Ein holzgeschnitzter Heiliger prüft die Schärfe seiner Axt, an der Wand der katholischen Kirche in Obbach: Womöglich, um irgendein heidnisches Baumheiligtum zu fällen; wohl nicht, um einem Windrad unserer Tage an den Mast zu gehen. „Windpark Obbach – Nein Danke“ lautet dennoch der Tenor einer Infoveranstaltung im Gotteshaus.
Andrea Lettowsky von der Bürgerinitiative „Gegenwind Obbach“ hat eingeladen, mindestens 50 Besucher sind gekommen. Die Vorsitzende ist Musiklehrerin, entsprechend gibt es ein Rahmenprogramm junger Musiker auf der Empore, während eine Powerpoint-Präsentation zur „Bewahrung der Schöpfung“ aufruft. Mit Windrädern verbindet die Obbacherin Misstöne:
Das Thema Infraschall steht im Vordergrund beim einleitenden Vortrag, neben Cartoons, die Gewinnsucht anprangern. Oder die mögliche Rückkehr von Kohle- und Gaskraftwerken im Windschatten unausgelasteter Rotoren.

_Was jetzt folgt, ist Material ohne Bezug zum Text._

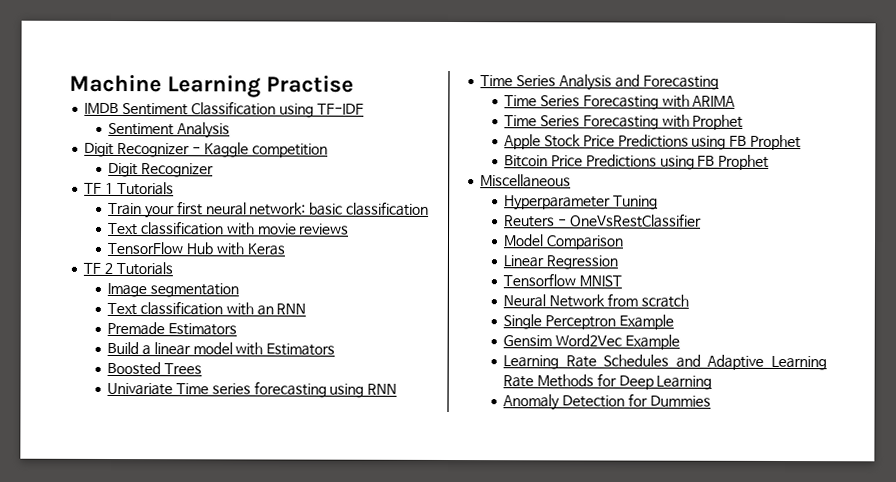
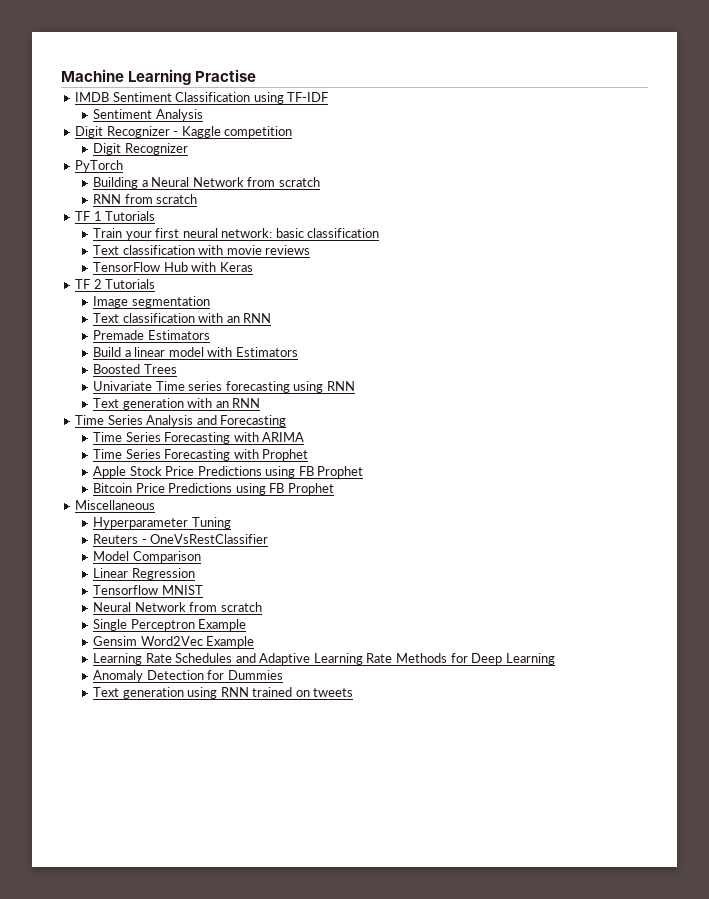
(215, 170) none -> [75,160,124,172] [93,177,320,189] [93,194,198,204] // PyTorch // Building a Neural Network from scratch // RNN from scratch
(398, 389) none -> [93,398,261,410] // Text generation with an RNN
(711, 401) none -> [93,687,354,699] // Text generation using RNN trained on tweets

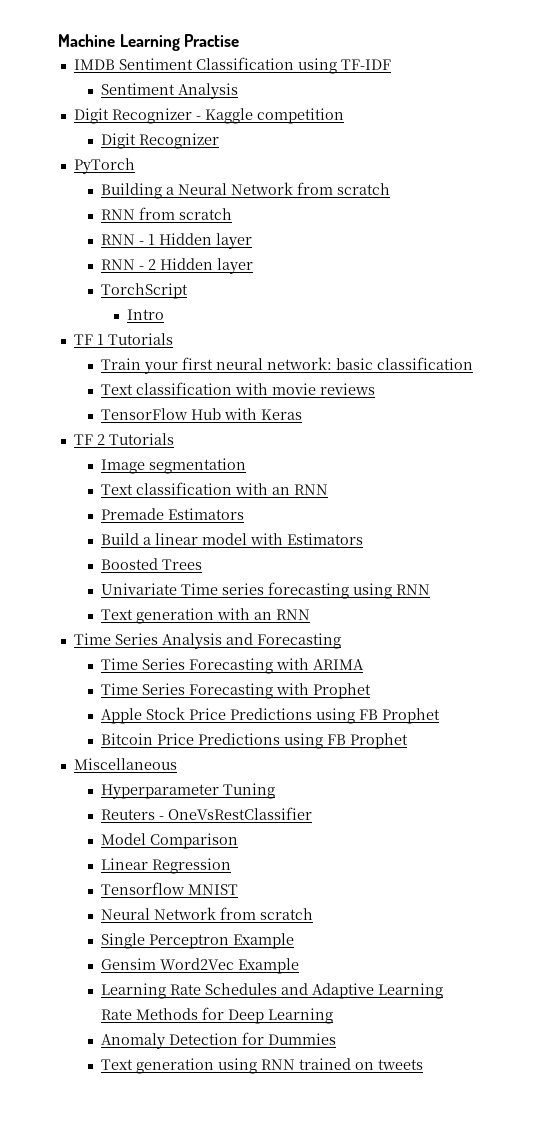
(198, 199) none -> [100,233,252,249] [100,258,253,274] [100,283,188,299] [127,309,165,320] // RNN - 1 Hidden layer // RNN - 2 Hidden layer // TorchScript // Intro

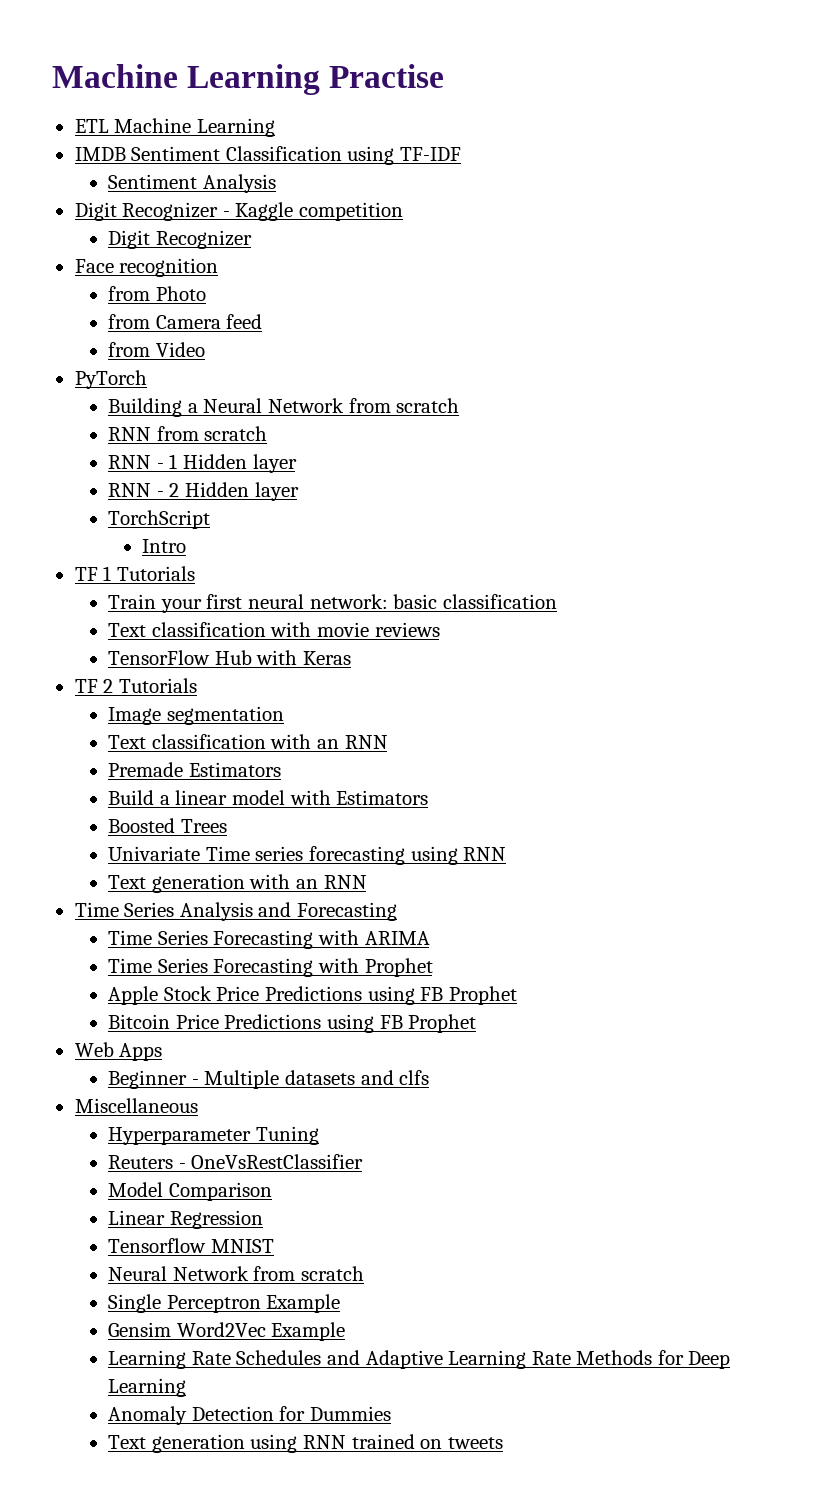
(240, 40) none -> [74,118,275,137] // ETL Machine Learning
(219, 141) none -> [74,258,219,277] [108,286,206,301] [108,314,263,329] [108,342,205,357] // Face recognition // from Photo // from Camera feed // from Video
(408, 741) none -> [74,1042,163,1061] [108,1070,430,1089] // Web Apps // Beginner - Multiple datasets and clfs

Fünf Räder sollen im Gebiet WK 23 am „Rainberg“ entstehen, zwischen Reichthalshof, Greßthaler Wald und Obbach. Andere Anlagen könnten unabhängig davon im südlicheren WK 24 „am Franzosenweg“ folgen.
„Ich bin keine Atomkraftbefürworterin“, stellt Lettowsky klar, die Initiative wäre „selbst denkend, eigenfinanziert und unabhängig“. Sie sei für die Energiewende, wenn die Standorte passten, nur: „Man muss sich an die Vorgaben halten.“ 900 Meter Abstand, wie in Obbach, seien zu wenig. Eine Fotomontage stellt bis zu 200 Meter hohe Riesen in Relation zum davor – mit 30 Metern Höhe – bescheiden aufragenden Obbacher Kirchturm.
Laut Flyer geht es um lebenswerte Heimat und eine intakte Natur, Unterschriften werden gesammelt. Zwei Grundbesitzer aus dem Ort, die Familien Bienmüller und Schäfer, sowie die ÜZ Lülsfeld möchten als „Windpark Obbach GmbH & Co. KG“ Wind ernten. Gegner laufen dagegen Sturm: Lettowsky verweist auf Symptome wie bei der Reisekrankheit, die durch Druckwellen entstehen würden, fordert Briefe an Bürgermeister, Landrat, Tageszeitung: „Wir sagen ja zur Windkraft, wenn der Standort stimmt.“
Mitreferent Harald Klopf war einmal Befürworter eines Windparks bei Rannungen, der Industriemeister und Mitglied der dortigen Bürgerinitiative gibt sich heute geläutert. Vor allem der Wirtschaftlichkeit wegen: „Die Zahlen sprechen ein deutliches Wort.“
Im Rannunger Windpark, der topografisch höher liege als Obbach, seien sie „schöngerechnet“ worden, mit entsprechenden Verlusten für den Betreiber: Die Erlanger Stadtwerke haben 2012 vor allem hier und einem weiteren Standort im Schwachwindgebiet 3,8 Millionen Euro Verlust eingefahren.
Mit einem einfachen Windenergie-Rechner im Internet hätte man den realen Ertrag frühzeitig feststellen können, so Klopf: „Wir sind froh, dass wir damals keine Erzeugergenossenschaft gegründet haben, denn dann hätten wir das zu verantworten.“
Unterfranken, wo sich die Anlagen mittlerweile konzentrieren, sei gemäß einer Studie des Umweltbundesamtes wenig geeignet. Manche Räder würden sich regelrecht gegenseitig den Wind wegnehmen. Selbst im Schwarzwald gerieten Projektanten in Schwierigkeiten: „So klappt die Energiewende nicht.“
In Obbach wäre die Windhöffigkeit sogar noch etwas geringer als in Rannungen, die Räder müssten sich auf jeden Fall höher drehen als in seiner Heimatgemeinde (mit 105 Meter Masthöhe). Es seien die Subventionen, die Windräder attraktiv machten, heißt es in der anschließenden Diskussion mit Windkraft-Skeptikern etwa aus Rothhausen (Lkr. Bad Kissingen): Das könnte sich mit der Großen Koalition jetzt ändern, hofft man.
Eine Streichung der Förderung für windschwache Gebiete: Für neue Projekte wäre sie, so die Vermutung, wohl nachteiliger als Seehofers „10-H-Regelung“ (Anlagen-Höhe mal zehn als Mindestabstand).
Die Prokon-Pleite steht ebenfalls im Raum. Derzeit werde eben auch vergütet, wenn der Wind nicht weht, kritisiert Klopf.